#### What is required:
From the entries below, print exactly the span beginning with the line holding "- User Profile Worksheet [ZIP]" and ending with the line holding "reveals, clarifies, and", endpoints included, and skip any pictures.

#### Material provided:
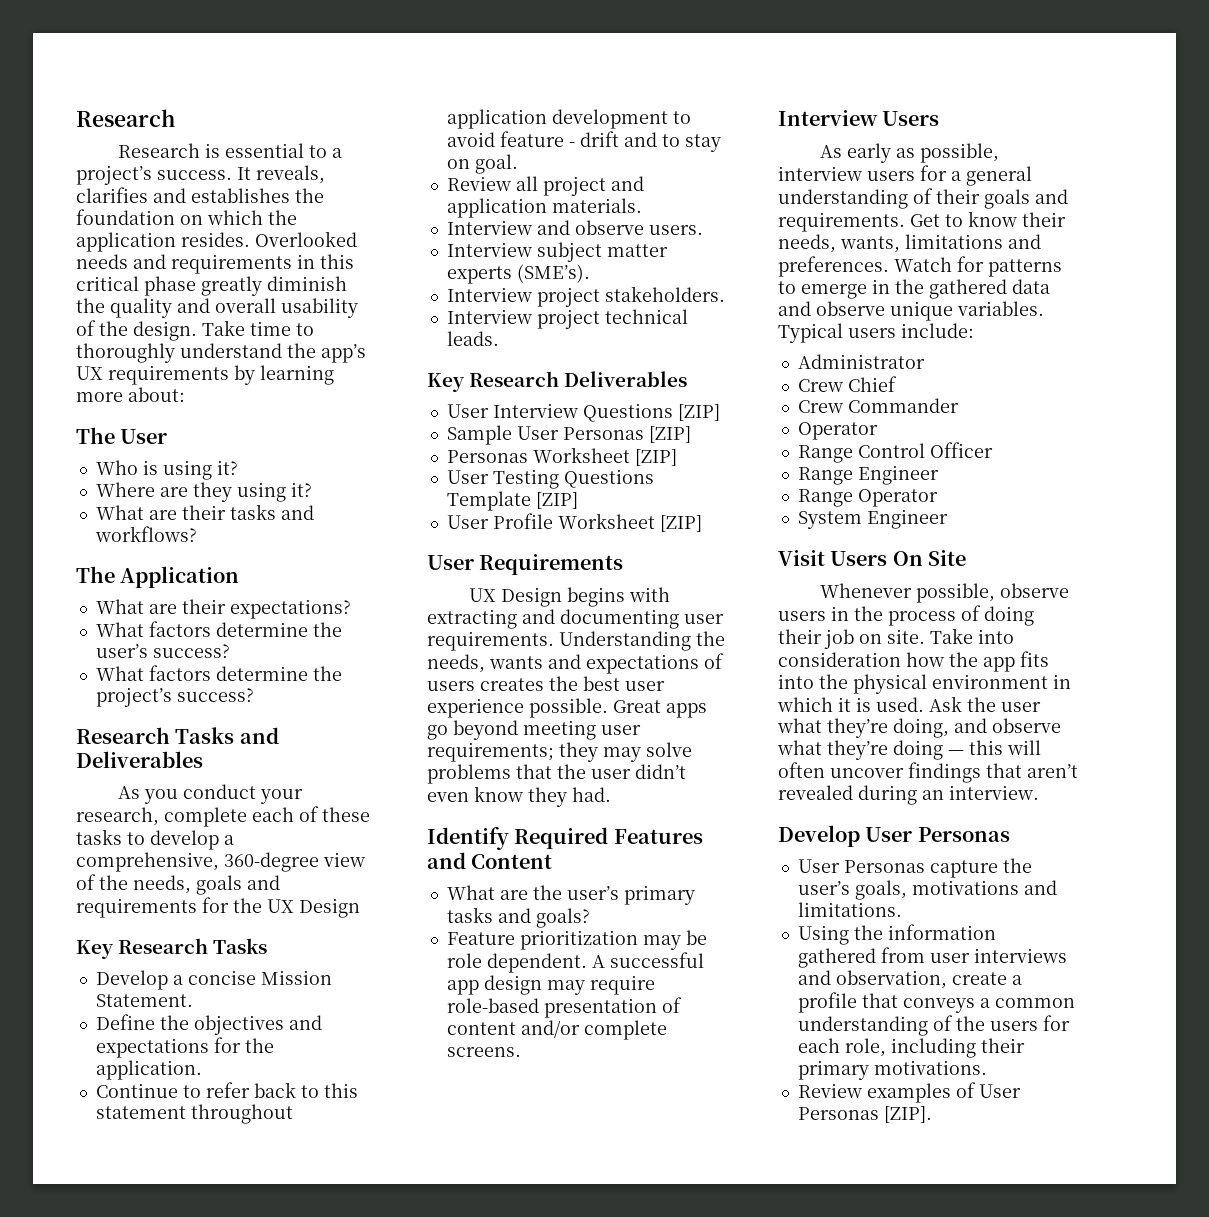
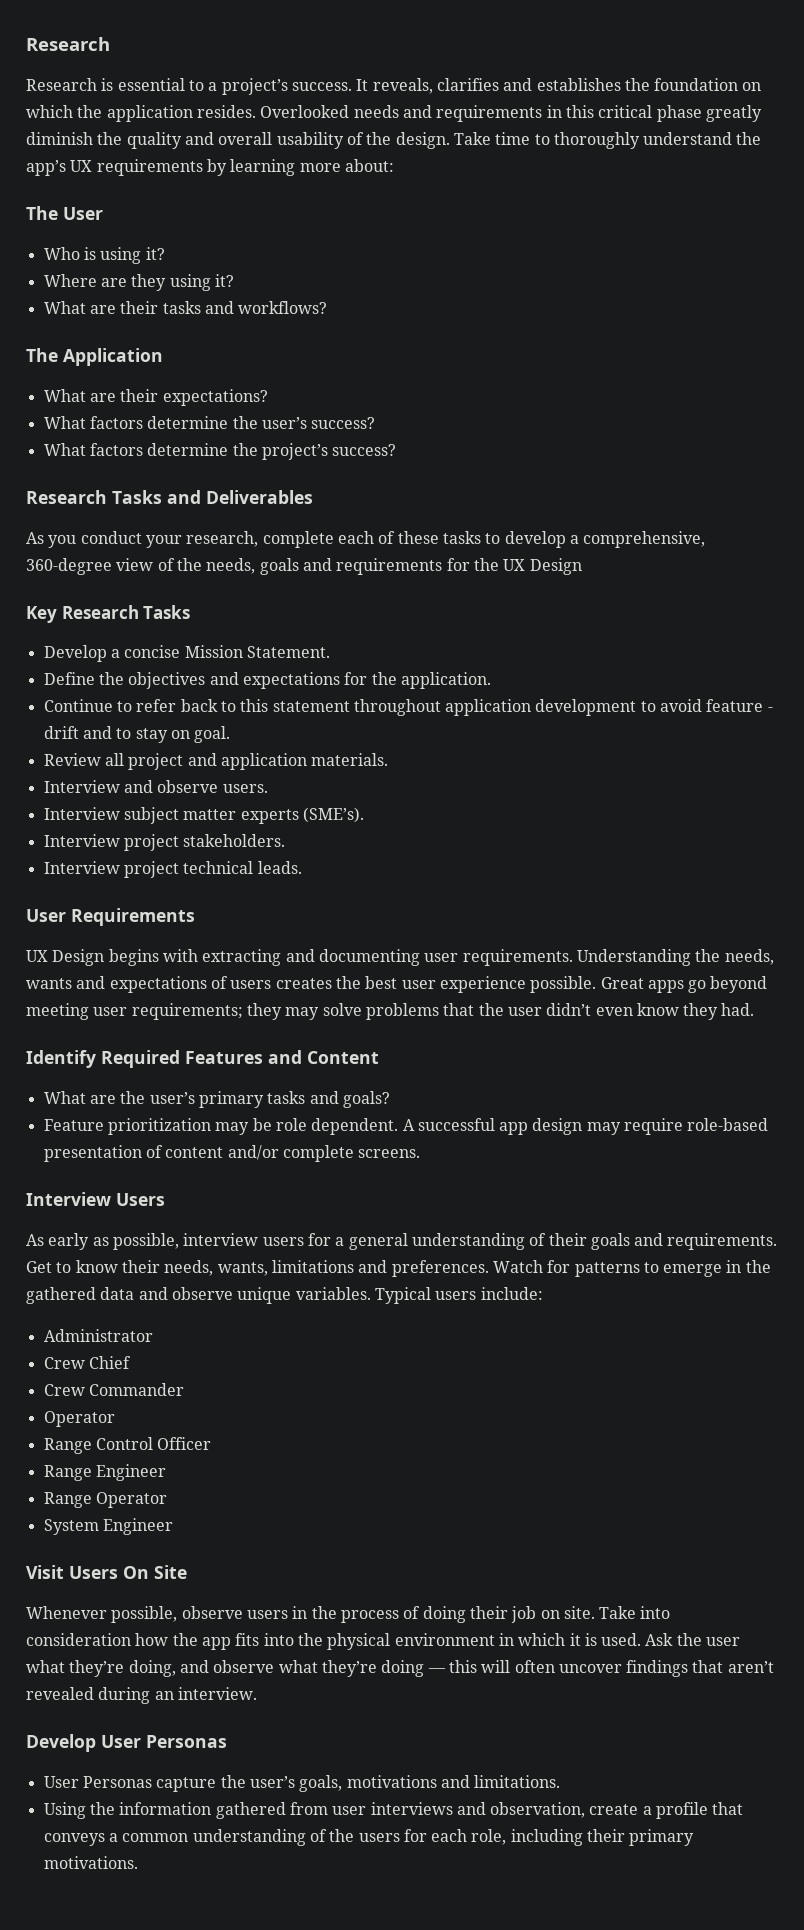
- Key Research Deliverables
- User Interview Questions [ZIP]
- Sample User Personas [ZIP]
- Personas Worksheet [ZIP]
- User Testing Questions Template [ZIP]
- User Profile Worksheet [ZIP]
- Review examples of User Personas [ZIP].

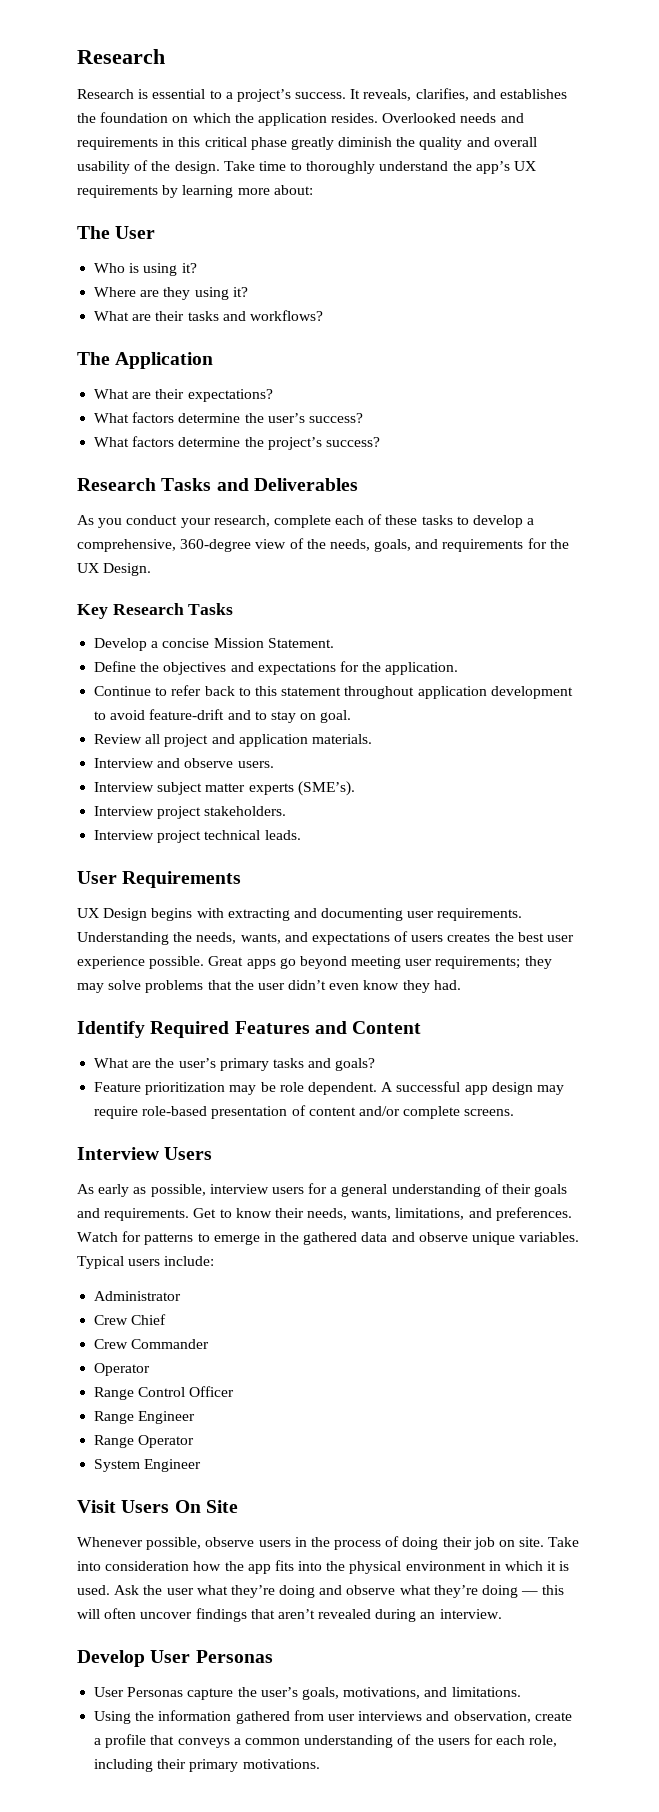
- It reveals, clarifies and establishes the foundation on which the application resides.
+ It reveals, clarifies, and establishes the foundation on which the application resides.
- As you conduct your research, complete each of these tasks to develop a comprehensive, 360-degree view of the needs, goals and requirements for the UX Design
+ As you conduct your research, complete each of these tasks to develop a comprehensive, 360-degree view of the needs, goals, and requirements for the UX Design.
- Continue to refer back to this statement throughout application development to avoid feature - drift and to stay on goal.
+ Continue to refer back to this statement throughout application development to avoid feature-drift and to stay on goal.
- Understanding the needs, wants and expectations of users creates the best user experience possible.
+ Understanding the needs, wants, and expectations of users creates the best user experience possible.
- Get to know their needs, wants, limitations and preferences.
+ Get to know their needs, wants, limitations, and preferences.
- Ask the user what they’re doing, and observe what they’re doing — this will often uncover findings that aren’t revealed during an interview.
+ Ask the user what they’re doing and observe what they’re doing — this will often uncover findings that aren’t revealed during an interview.
- User Personas capture the user’s goals, motivations and limitations.
+ User Personas capture the user’s goals, motivations, and limitations.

#### Exercise response:
- User Profile Worksheet [ZIP]
- Review examples of User Personas [ZIP].

- It reveals, clarifies and establishes the foundation on which the application resides.
+ It reveals, clarifies, and establishes the foundation on which the application resides.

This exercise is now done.